Figuraccia Petrecca, il direttore sicuro: “Ho le spalle coperte”

Un danno alla Rai azienda, ai telespettatori paganti il canone, e ai tanti colleghi stufi di vedere e ascoltare manifesta incompetenza. La sua ‘cronaca’ è arrivata persino in America, ripresa dalle colonne del New York Times. D’altronde, neppure i giorni successivi alla telecronaca avrebbero indotto lo stesso Petrecca ad alcun passo indietro: “Ho le spalle coperte, io. Non possono farmi niente”, il virgolettato riportato dal Corriere della Sera (Fabrizio Roncone), che ha precisato come la frase venisse ripetuta “con espressione facciale tronfia” nei corridoi di Saxa Rubra.

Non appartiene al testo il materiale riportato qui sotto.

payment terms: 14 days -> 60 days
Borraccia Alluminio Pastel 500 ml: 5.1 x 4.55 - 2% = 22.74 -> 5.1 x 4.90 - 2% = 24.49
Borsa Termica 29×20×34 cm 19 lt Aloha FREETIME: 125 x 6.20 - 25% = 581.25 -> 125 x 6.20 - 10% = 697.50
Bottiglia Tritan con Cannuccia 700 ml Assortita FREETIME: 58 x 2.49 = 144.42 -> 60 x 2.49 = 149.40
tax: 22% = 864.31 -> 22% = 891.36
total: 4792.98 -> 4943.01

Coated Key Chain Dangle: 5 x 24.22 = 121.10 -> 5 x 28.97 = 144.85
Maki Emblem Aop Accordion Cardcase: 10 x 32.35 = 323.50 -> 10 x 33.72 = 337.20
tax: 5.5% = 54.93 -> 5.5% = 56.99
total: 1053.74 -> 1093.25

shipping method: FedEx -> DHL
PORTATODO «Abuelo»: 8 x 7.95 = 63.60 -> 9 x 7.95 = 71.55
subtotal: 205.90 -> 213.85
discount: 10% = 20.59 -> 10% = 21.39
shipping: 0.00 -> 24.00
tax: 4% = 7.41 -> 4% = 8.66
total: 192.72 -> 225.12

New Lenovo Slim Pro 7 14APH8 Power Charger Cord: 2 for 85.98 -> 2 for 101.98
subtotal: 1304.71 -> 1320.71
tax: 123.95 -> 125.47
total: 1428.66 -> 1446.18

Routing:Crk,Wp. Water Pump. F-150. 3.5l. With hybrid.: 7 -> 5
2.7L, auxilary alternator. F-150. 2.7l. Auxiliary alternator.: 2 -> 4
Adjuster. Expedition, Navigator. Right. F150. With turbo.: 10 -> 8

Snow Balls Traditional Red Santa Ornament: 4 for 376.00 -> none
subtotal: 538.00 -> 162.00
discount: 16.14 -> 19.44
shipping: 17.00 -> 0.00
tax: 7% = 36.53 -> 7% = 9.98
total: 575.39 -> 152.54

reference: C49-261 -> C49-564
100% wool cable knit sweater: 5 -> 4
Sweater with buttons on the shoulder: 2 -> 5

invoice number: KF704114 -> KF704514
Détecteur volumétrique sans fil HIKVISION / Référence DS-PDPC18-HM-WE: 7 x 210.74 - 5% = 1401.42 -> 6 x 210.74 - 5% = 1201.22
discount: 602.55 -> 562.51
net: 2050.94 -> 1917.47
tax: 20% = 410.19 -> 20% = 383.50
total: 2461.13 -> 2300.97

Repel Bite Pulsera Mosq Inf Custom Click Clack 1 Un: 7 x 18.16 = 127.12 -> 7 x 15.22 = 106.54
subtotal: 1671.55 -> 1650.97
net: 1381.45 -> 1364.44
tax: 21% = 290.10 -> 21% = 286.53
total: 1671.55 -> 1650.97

La Rai perde anche le ATP Finals. Sindacato e comitato: “Siamo preoccupati”

Nel frattempo l’argomento del giorno in Rai Sport riguarda i diritti televisivi delle ATP Finals (che si terranno ancora a Torino) e che passeranno a partire dal prossimo anno a Mediaset. Un accordo di trasmissione, a partire dal 2026, che porterà in casa Berlusconi “otto tra i migliori incontri”, una partita al giorno, finale compresa, mentre i diritti globali restano a Sky. Un evento che destato ulteriore preoccupazione per Usigrai e il Comitato di redazione: “Dopo la Serie A di basket, il 6 Nazioni di rugby, numerose classiche di ciclismo come la Freccia Vallone e il Giro delle Fiandre, oltre alla Coppa Italia di calcio, un altro pezzo di offerta sportiva che scompare dal servizio pubblico. Ci aspettiamo – si legge in una nota – che, a fronte di queste dolorose rinunce, l’azienda investa acquisendo i diritti di altri eventi sportivi di pari interesse per il pubblico”. La palla passa ai vertici.